Work to complete: Give back every entry, copied exactly.

Material shown:
○ ○ ○ ○

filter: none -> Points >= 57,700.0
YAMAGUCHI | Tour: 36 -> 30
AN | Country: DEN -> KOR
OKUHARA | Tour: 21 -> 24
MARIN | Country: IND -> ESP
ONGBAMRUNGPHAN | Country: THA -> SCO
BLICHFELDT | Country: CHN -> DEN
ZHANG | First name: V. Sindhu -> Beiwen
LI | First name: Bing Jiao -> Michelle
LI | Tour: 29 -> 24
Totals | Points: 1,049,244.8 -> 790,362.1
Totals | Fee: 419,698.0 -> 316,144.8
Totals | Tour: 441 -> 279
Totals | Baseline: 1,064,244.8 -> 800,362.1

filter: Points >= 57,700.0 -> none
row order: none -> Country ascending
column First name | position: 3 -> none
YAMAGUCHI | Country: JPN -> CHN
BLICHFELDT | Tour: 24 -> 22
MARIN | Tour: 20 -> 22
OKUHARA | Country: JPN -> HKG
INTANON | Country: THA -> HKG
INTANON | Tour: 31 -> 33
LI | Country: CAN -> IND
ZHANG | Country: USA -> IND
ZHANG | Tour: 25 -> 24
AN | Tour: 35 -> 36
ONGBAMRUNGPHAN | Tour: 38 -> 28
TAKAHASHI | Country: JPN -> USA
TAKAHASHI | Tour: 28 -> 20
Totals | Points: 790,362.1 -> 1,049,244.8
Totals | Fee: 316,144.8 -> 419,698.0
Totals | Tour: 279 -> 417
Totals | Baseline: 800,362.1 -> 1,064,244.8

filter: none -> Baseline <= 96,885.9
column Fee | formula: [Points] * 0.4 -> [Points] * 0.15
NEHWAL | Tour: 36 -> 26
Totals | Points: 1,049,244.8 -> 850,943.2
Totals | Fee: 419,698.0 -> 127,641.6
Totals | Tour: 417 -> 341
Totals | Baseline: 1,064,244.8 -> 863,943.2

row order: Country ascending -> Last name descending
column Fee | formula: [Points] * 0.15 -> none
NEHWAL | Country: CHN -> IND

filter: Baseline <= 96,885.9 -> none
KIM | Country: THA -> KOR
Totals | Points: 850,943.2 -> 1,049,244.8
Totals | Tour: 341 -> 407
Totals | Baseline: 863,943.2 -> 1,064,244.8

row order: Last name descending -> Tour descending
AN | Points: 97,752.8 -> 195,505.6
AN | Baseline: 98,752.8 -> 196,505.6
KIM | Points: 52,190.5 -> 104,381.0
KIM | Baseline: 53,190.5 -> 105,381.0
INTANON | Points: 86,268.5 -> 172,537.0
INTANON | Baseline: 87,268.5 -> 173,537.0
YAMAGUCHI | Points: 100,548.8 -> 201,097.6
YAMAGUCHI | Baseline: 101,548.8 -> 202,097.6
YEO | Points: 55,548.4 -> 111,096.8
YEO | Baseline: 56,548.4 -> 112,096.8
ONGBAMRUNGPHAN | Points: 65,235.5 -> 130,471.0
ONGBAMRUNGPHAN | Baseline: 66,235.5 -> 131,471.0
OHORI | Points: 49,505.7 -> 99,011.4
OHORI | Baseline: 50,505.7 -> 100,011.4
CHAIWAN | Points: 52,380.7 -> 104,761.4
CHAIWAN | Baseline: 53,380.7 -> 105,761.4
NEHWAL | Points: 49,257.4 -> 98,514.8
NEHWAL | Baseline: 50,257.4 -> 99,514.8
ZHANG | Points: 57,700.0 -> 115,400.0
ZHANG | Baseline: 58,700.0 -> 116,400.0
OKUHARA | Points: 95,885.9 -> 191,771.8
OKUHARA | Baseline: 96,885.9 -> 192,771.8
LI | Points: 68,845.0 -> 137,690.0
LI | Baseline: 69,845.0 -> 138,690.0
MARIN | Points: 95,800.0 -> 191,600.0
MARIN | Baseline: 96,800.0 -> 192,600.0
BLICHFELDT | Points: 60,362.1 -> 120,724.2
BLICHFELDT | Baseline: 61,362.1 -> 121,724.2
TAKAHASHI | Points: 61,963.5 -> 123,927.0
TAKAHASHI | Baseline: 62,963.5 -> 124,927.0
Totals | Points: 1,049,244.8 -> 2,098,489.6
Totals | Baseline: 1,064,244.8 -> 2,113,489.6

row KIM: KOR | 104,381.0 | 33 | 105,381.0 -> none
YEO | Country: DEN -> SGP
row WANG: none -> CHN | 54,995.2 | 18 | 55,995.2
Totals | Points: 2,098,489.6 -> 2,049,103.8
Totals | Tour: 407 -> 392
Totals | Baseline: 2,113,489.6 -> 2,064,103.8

○ ○ ○ ○

Response to the task:
filter: none -> Points >= 57,700.0
YAMAGUCHI | Tour: 36 -> 30
AN | Country: DEN -> KOR
OKUHARA | Tour: 21 -> 24
MARIN | Country: IND -> ESP
ONGBAMRUNGPHAN | Country: THA -> SCO
BLICHFELDT | Country: CHN -> DEN
ZHANG | First name: V. Sindhu -> Beiwen
LI | First name: Bing Jiao -> Michelle
LI | Tour: 29 -> 24
Totals | Points: 1,049,244.8 -> 790,362.1
Totals | Fee: 419,698.0 -> 316,144.8
Totals | Tour: 441 -> 279
Totals | Baseline: 1,064,244.8 -> 800,362.1

filter: Points >= 57,700.0 -> none
row order: none -> Country ascending
column First name | position: 3 -> none
YAMAGUCHI | Country: JPN -> CHN
BLICHFELDT | Tour: 24 -> 22
MARIN | Tour: 20 -> 22
OKUHARA | Country: JPN -> HKG
INTANON | Country: THA -> HKG
INTANON | Tour: 31 -> 33
LI | Country: CAN -> IND
ZHANG | Country: USA -> IND
ZHANG | Tour: 25 -> 24
AN | Tour: 35 -> 36
ONGBAMRUNGPHAN | Tour: 38 -> 28
TAKAHASHI | Country: JPN -> USA
TAKAHASHI | Tour: 28 -> 20
Totals | Points: 790,362.1 -> 1,049,244.8
Totals | Fee: 316,144.8 -> 419,698.0
Totals | Tour: 279 -> 417
Totals | Baseline: 800,362.1 -> 1,064,244.8

filter: none -> Baseline <= 96,885.9
column Fee | formula: [Points] * 0.4 -> [Points] * 0.15
NEHWAL | Tour: 36 -> 26
Totals | Points: 1,049,244.8 -> 850,943.2
Totals | Fee: 419,698.0 -> 127,641.6
Totals | Tour: 417 -> 341
Totals | Baseline: 1,064,244.8 -> 863,943.2

row order: Country ascending -> Last name descending
column Fee | formula: [Points] * 0.15 -> none
NEHWAL | Country: CHN -> IND

filter: Baseline <= 96,885.9 -> none
KIM | Country: THA -> KOR
Totals | Points: 850,943.2 -> 1,049,244.8
Totals | Tour: 341 -> 407
Totals | Baseline: 863,943.2 -> 1,064,244.8

row order: Last name descending -> Tour descending
AN | Points: 97,752.8 -> 195,505.6
AN | Baseline: 98,752.8 -> 196,505.6
KIM | Points: 52,190.5 -> 104,381.0
KIM | Baseline: 53,190.5 -> 105,381.0
INTANON | Points: 86,268.5 -> 172,537.0
INTANON | Baseline: 87,268.5 -> 173,537.0
YAMAGUCHI | Points: 100,548.8 -> 201,097.6
YAMAGUCHI | Baseline: 101,548.8 -> 202,097.6
YEO | Points: 55,548.4 -> 111,096.8
YEO | Baseline: 56,548.4 -> 112,096.8
ONGBAMRUNGPHAN | Points: 65,235.5 -> 130,471.0
ONGBAMRUNGPHAN | Baseline: 66,235.5 -> 131,471.0
OHORI | Points: 49,505.7 -> 99,011.4
OHORI | Baseline: 50,505.7 -> 100,011.4
CHAIWAN | Points: 52,380.7 -> 104,761.4
CHAIWAN | Baseline: 53,380.7 -> 105,761.4
NEHWAL | Points: 49,257.4 -> 98,514.8
NEHWAL | Baseline: 50,257.4 -> 99,514.8
ZHANG | Points: 57,700.0 -> 115,400.0
ZHANG | Baseline: 58,700.0 -> 116,400.0
OKUHARA | Points: 95,885.9 -> 191,771.8
OKUHARA | Baseline: 96,885.9 -> 192,771.8
LI | Points: 68,845.0 -> 137,690.0
LI | Baseline: 69,845.0 -> 138,690.0
MARIN | Points: 95,800.0 -> 191,600.0
MARIN | Baseline: 96,800.0 -> 192,600.0
BLICHFELDT | Points: 60,362.1 -> 120,724.2
BLICHFELDT | Baseline: 61,362.1 -> 121,724.2
TAKAHASHI | Points: 61,963.5 -> 123,927.0
TAKAHASHI | Baseline: 62,963.5 -> 124,927.0
Totals | Points: 1,049,244.8 -> 2,098,489.6
Totals | Baseline: 1,064,244.8 -> 2,113,489.6

row KIM: KOR | 104,381.0 | 33 | 105,381.0 -> none
YEO | Country: DEN -> SGP
row WANG: none -> CHN | 54,995.2 | 18 | 55,995.2
Totals | Points: 2,098,489.6 -> 2,049,103.8
Totals | Tour: 407 -> 392
Totals | Baseline: 2,113,489.6 -> 2,064,103.8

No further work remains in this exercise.